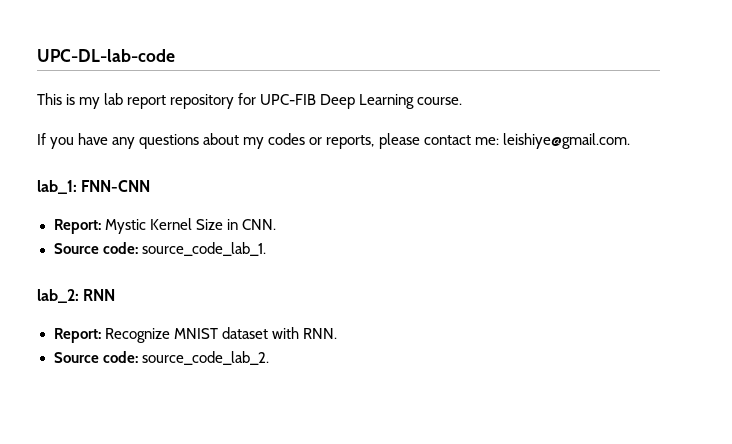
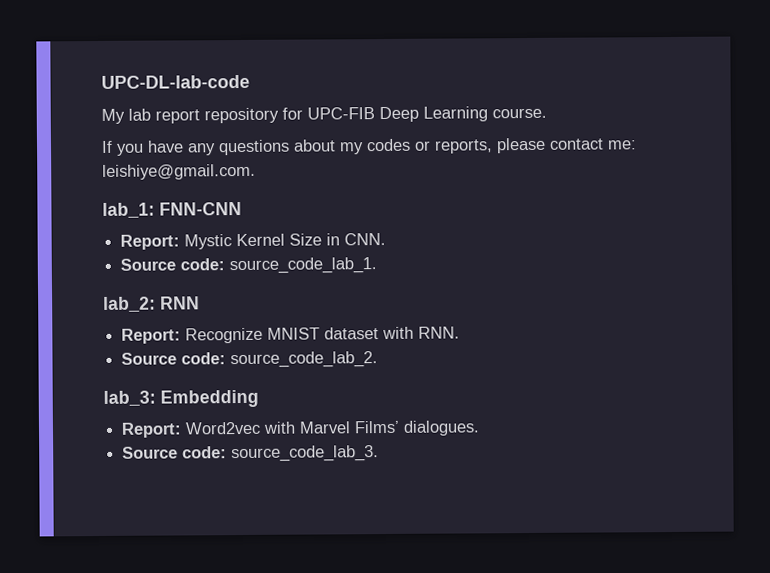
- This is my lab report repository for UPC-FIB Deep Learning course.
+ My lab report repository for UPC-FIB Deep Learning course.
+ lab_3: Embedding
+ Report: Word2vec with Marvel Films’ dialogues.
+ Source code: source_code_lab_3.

+++++

● **YOUR OBJECTIVE**
What you return must match the records exactly, apart from the images, which are omitted.

● **WRITTEN ANSWER**
- This is my lab report repository for UPC-FIB Deep Learning course.
+ My lab report repository for UPC-FIB Deep Learning course.
+ lab_3: Embedding
+ Report: Word2vec with Marvel Films’ dialogues.
+ Source code: source_code_lab_3.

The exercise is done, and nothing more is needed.